Reading path: Conceptual Model | Stability Definition (you are here) | Conceptual Model Features | Features | Delta Report | Features-Acceptance-Criteria

Read after: Conceptual Model (so you know what the system is) Next: Conceptual Model Features (the full feature spec)


TL;DR — Stability = the system keeps its promise under all conditions. Three perspectives: User ("my request works, costs what I expect, I never see infrastructure"), Product Owner ("every feature works correctly and features don't break each other"), Engineer ("every component has a fallback, failures don't cascade, and we can see it happening"). The system has 6 known gaps vs the conceptual model: no guardrails, single region, no health-weighted routing, no SLA credit-backs, no customer webhooks, no traffic splitting.


The Core Promise

The conceptual model makes one commitment:

"One API key, every AI model, automatic reliability, one bill."

Stability is the degree to which the system keeps that promise under all conditions. If a developer integrates once and never has to think about provider outages, billing errors, or routing failures — the system is stable. The moment they write workaround code, manually switch providers, or debug a billing discrepancy — stability has broken.


1. User Perspective

"Stable means I don't have to think about it."

Requests always succeed

  • I send a request, I get a response. Provider outages are invisible to me.
  • My OpenAI/Anthropic SDK works by changing base_url only. Streaming, function calling, JSON mode, logprobs — all work unchanged.
  • Response latency is predictable. The model I asked for is the one that answers.

No surprises

  • Rate limits are communicated via headers (X-RateLimit-Remaining, Retry-After), not discovered through unexplained failures.
  • Credits deduct once per request. Provider errors (5xx) are auto-refunded. My balance matches what I expect.
  • When something is degraded, the status page and health endpoints reflect it.

Edge cases handled

  • Trial expiration doesn't brick my app — :free models still work.
  • Streaming connections deliver chunks or timeout cleanly, never hang.
  • IP allowlists enforce exactly what's configured.

Summary

Experience What makes it stable
Request succeeded 14-provider failover chain, transparent
It was fast 7 cache layers, health-weighted routing, concurrency control
Cost was correct Pre-flight credit check, idempotent deduction, auto-refund on 5xx
Not blocked unfairly Three-layer rate limiting, authenticated user bypass, tuned thresholds
I can see what happened Activity logs, usage stats, model health endpoints, status page

2. Product Owner Perspective

"Stable means every feature works correctly, consistently, and together."
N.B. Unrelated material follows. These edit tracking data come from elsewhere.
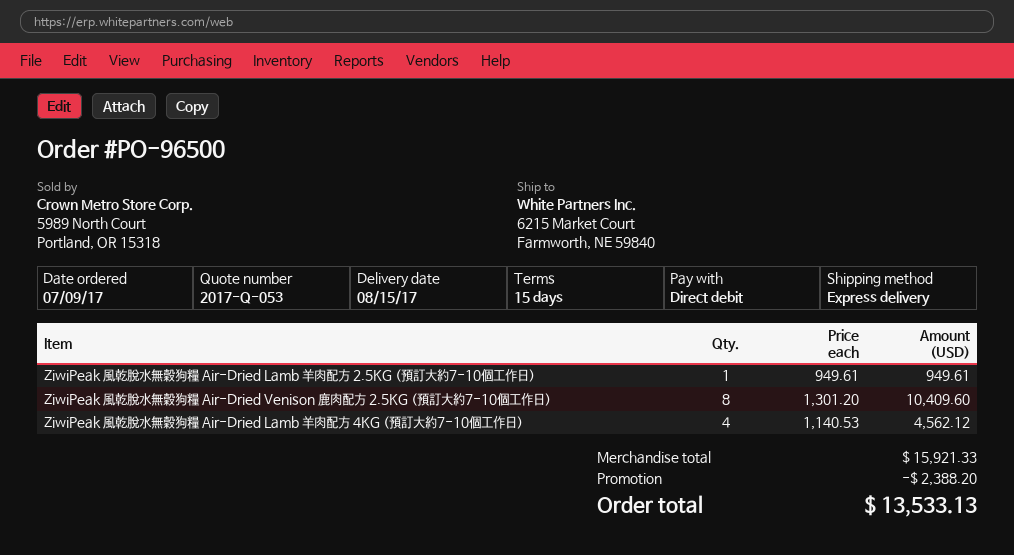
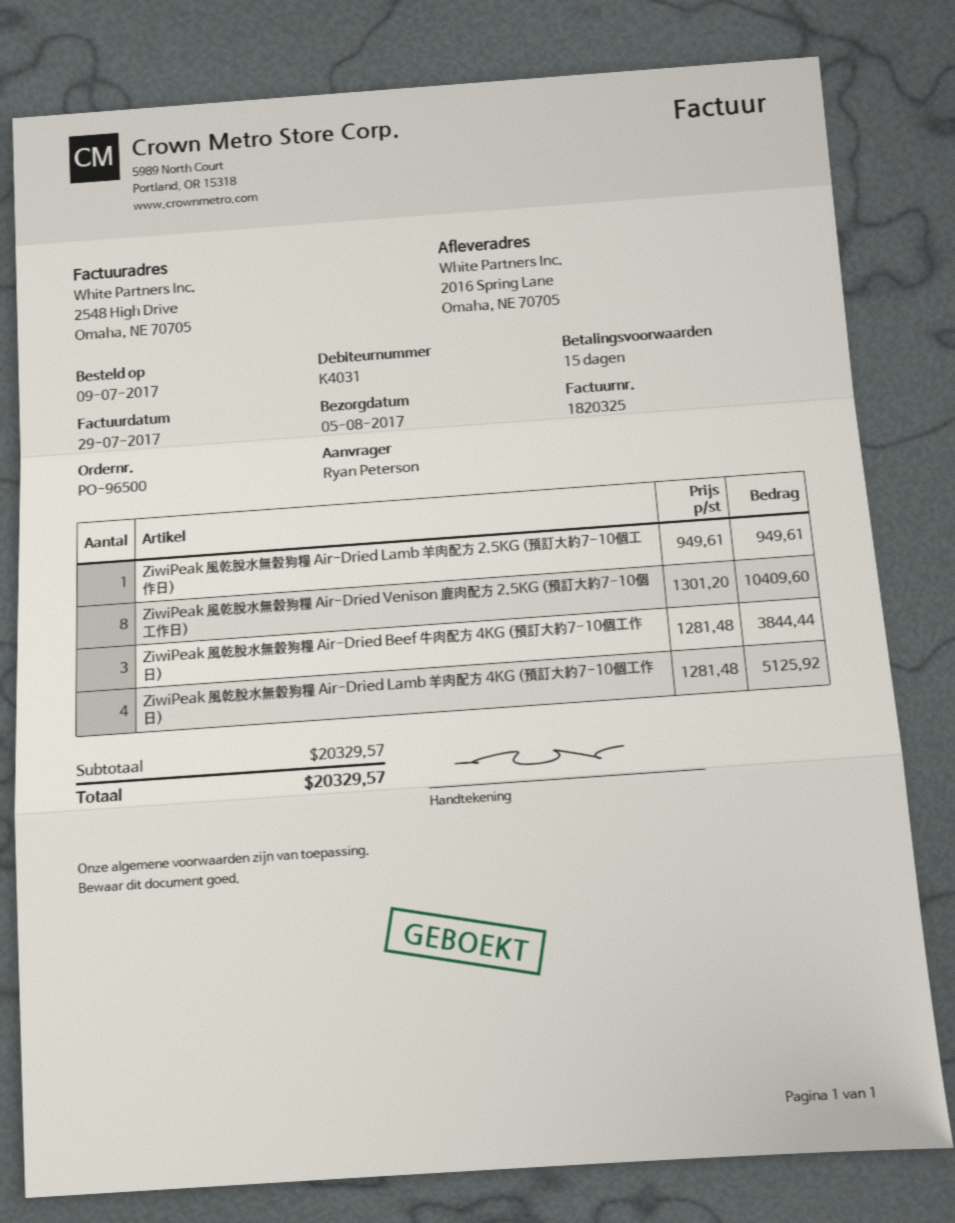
delivery date: 2017-08-15 -> 2017-08-05
ship to: 6215 Market Court, Farmworth, NE 59840 -> 2016 Spring Lane, Omaha, NE 70705
ZiwiPeak 風乾脫水無穀狗糧 Air-Dried Lamb 羊肉配方 4KG (預訂大約7-10個工作日): 4 x 1140.53 = 4562.12 -> 4 x 1281.48 = 5125.92
ZiwiPeak 風乾脫水無穀狗糧 Air-Dried Beef 牛肉配方 4KG (預訂大約7-10個工作日): none -> 3 x 1281.48 = 3844.44
subtotal: 15921.33 -> 20329.57
discount: 2388.20 -> none
total: 13533.13 -> 20329.57

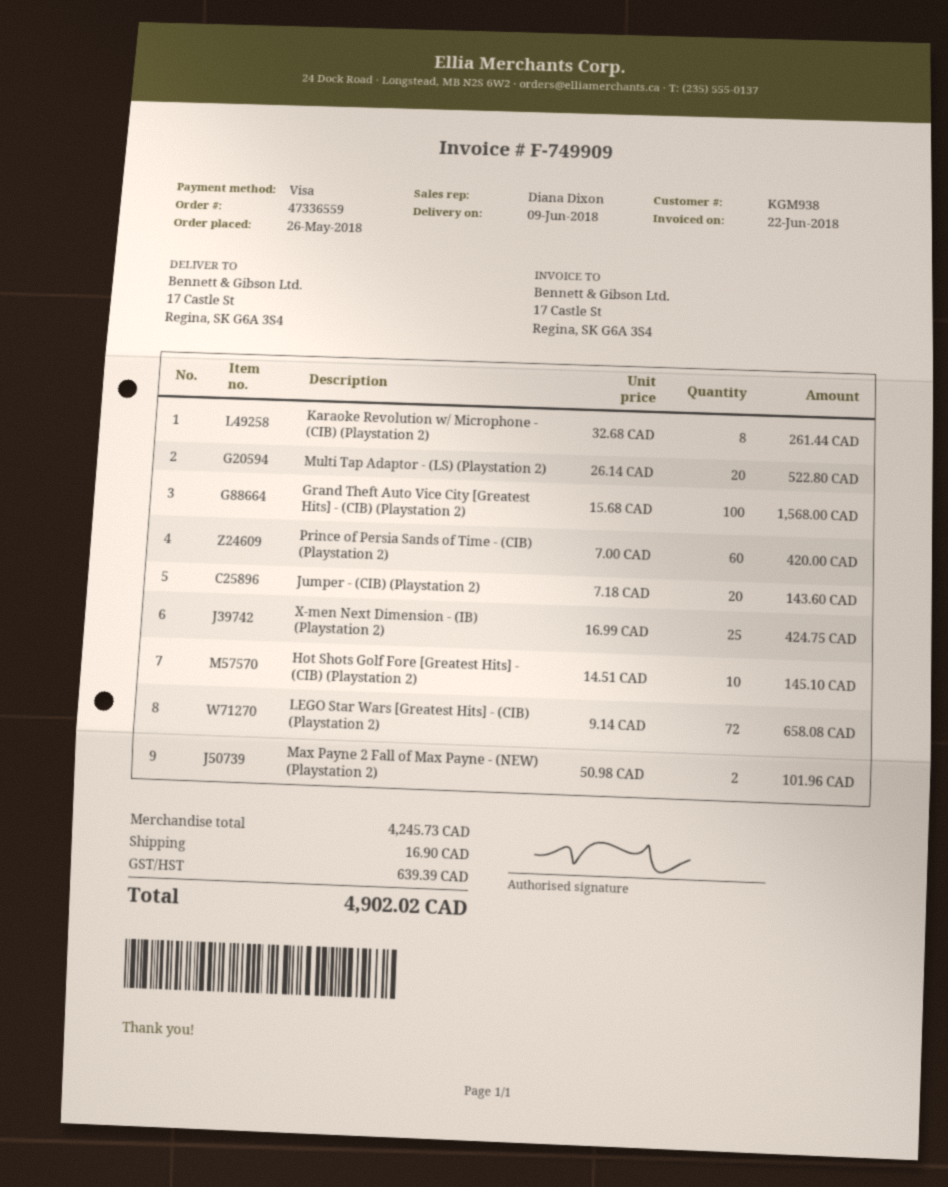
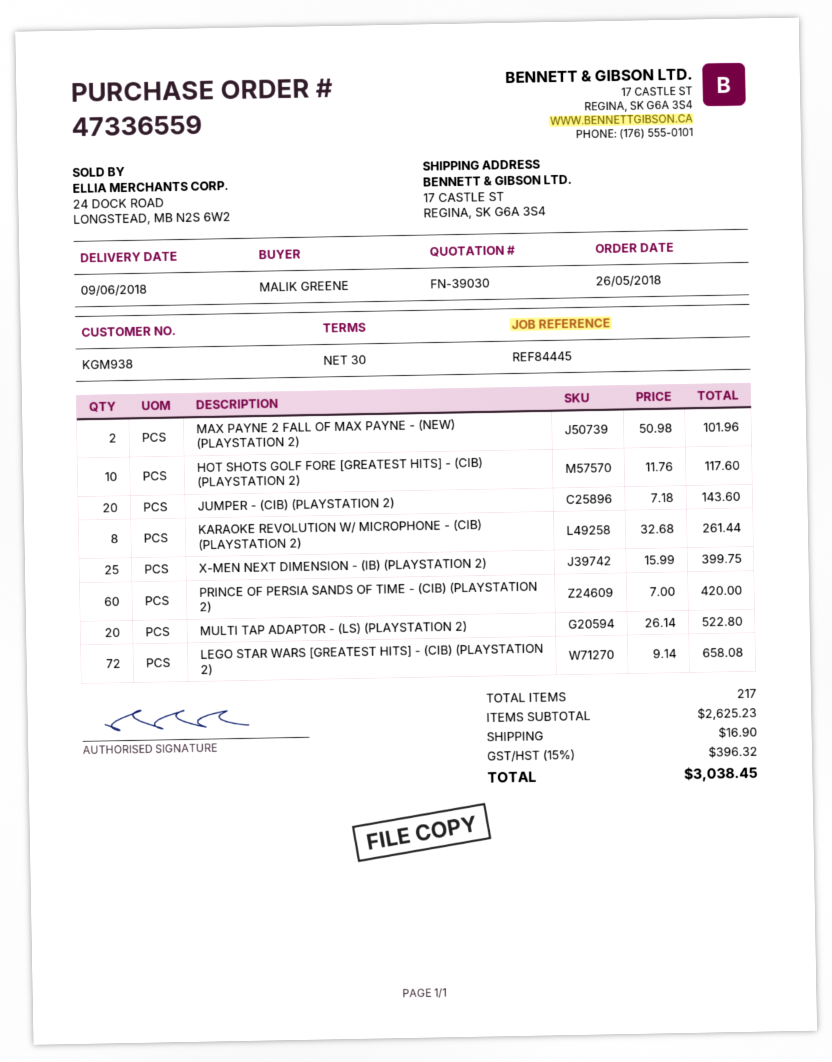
Grand Theft Auto Vice City [Greatest Hits] - (CIB) (Playstation 2): 100 x 15.68 = 1568.00 -> none
X-men Next Dimension - (IB) (Playstation 2): 25 x 16.99 = 424.75 -> 25 x 15.99 = 399.75
Hot Shots Golf Fore [Greatest Hits] - (CIB) (Playstation 2): 10 x 14.51 = 145.10 -> 10 x 11.76 = 117.60
subtotal: 4245.73 -> 2625.23
tax: 639.39 -> 396.32
total: 4902.02 -> 3038.45

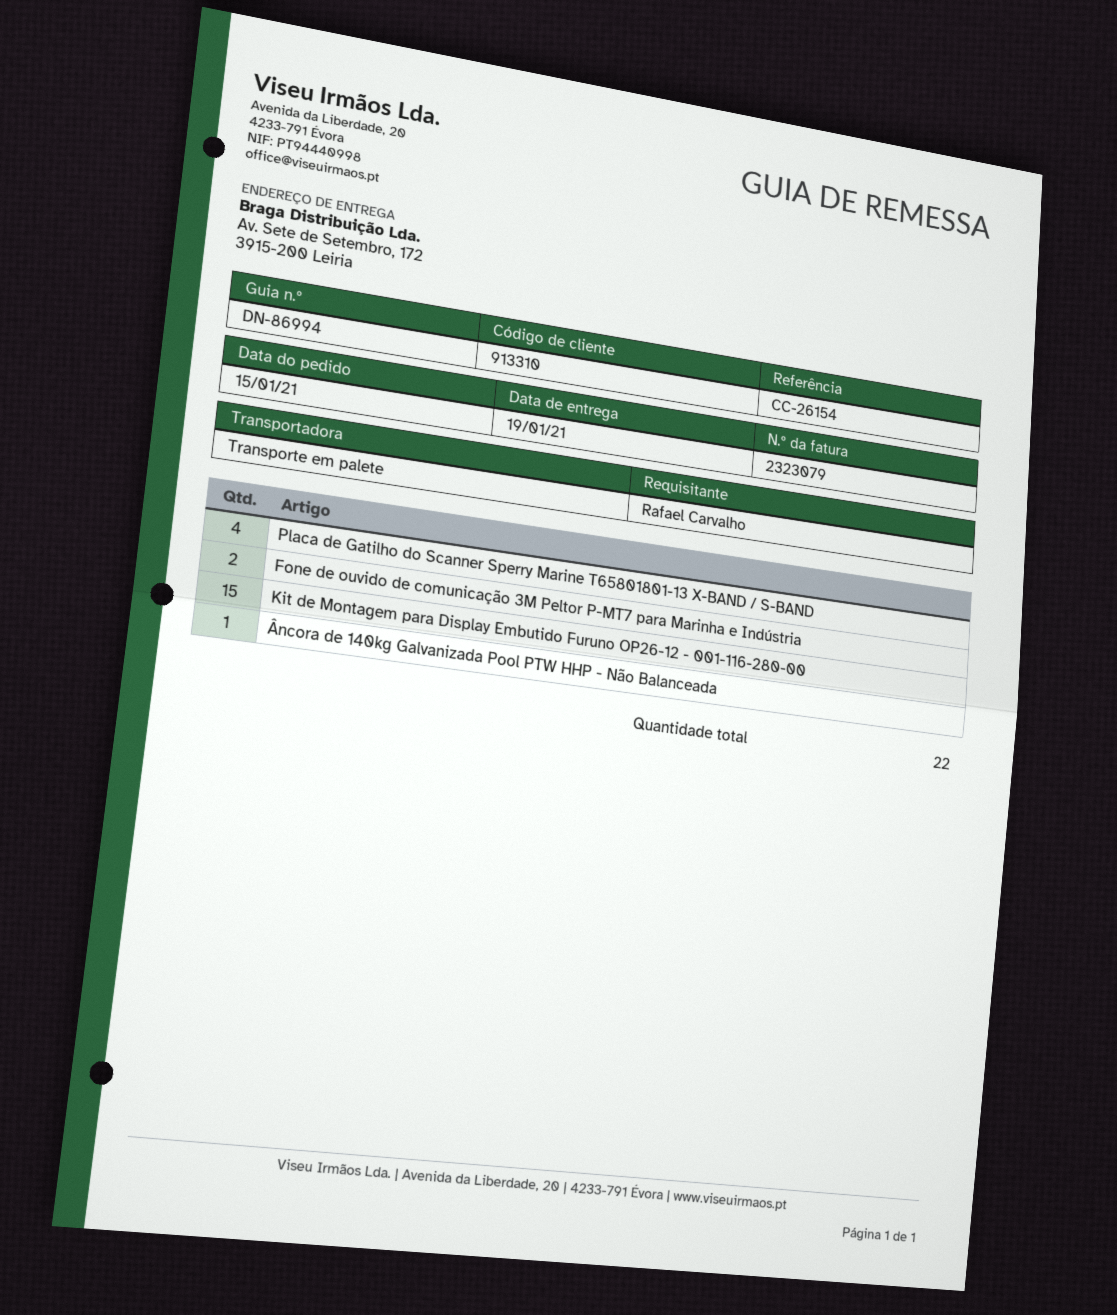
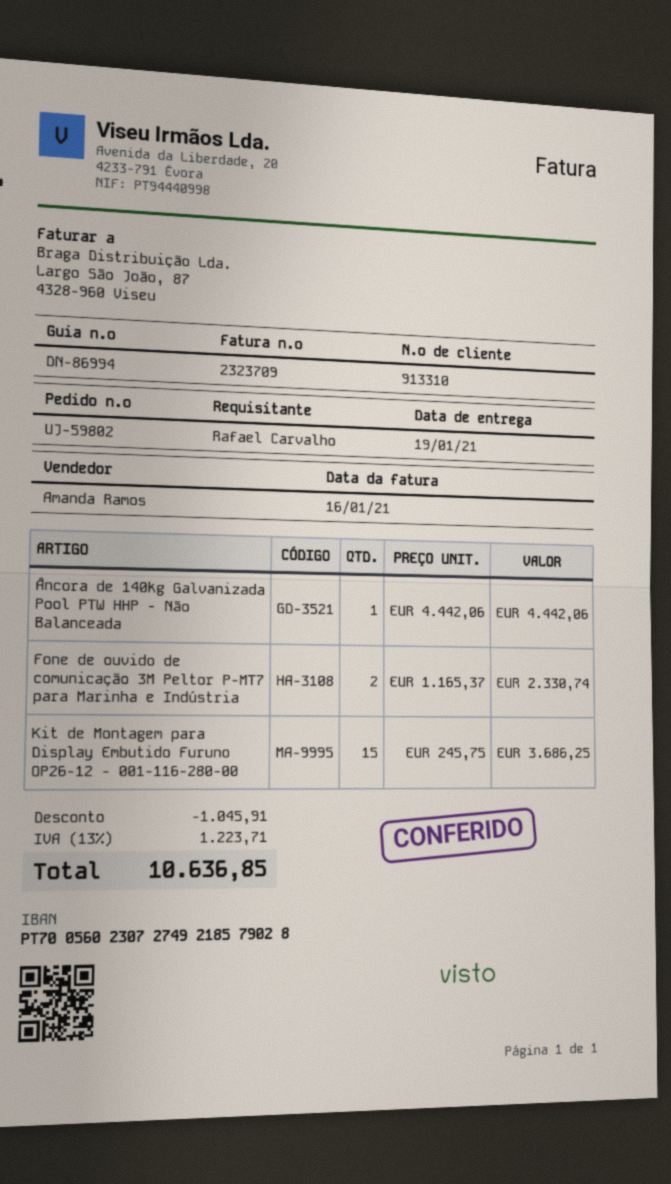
invoice number: 2323079 -> 2323709
Placa de Gatilho do Scanner Sperry Marine T65801801-13 X-BAND / S-BAND: 4 -> none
Each functional block holds its promise

The conceptual model defines seven blocks: PROTECT, ROUTE, OPTIMIZE, BILL, CATALOG, PLATFORM, OBSERVE. Stability means all seven hold simultaneously.

Block Stable when...
PROTECT Auth never leaks. Rate limits never fail open. Redis down → in-memory fallback activates, not "no limiting."
ROUTE 120+ aliases resolve correctly. Failover triggers on 5xx/402, not on 400/429. Circuit breakers recover after cool-down.
OPTIMIZE Health tiers classify models correctly. Passive monitoring adds zero request latency. Caches serve stale-but-valid data during provider outages.
BILL Credits deduct atomically. Subscription allowance drains before purchased credits. High-value models never served at default pricing.
CATALOG Models without pricing are excluded. Background sync keeps catalog fresh without hitting providers on the hot path.
PLATFORM Chat history persists. Shared links remain accessible. Analytics don't lose data under load.
OBSERVE Prometheus metrics reflect reality. Health dashboards show actual states. Alerts fire on real incidents, not 4xx noise.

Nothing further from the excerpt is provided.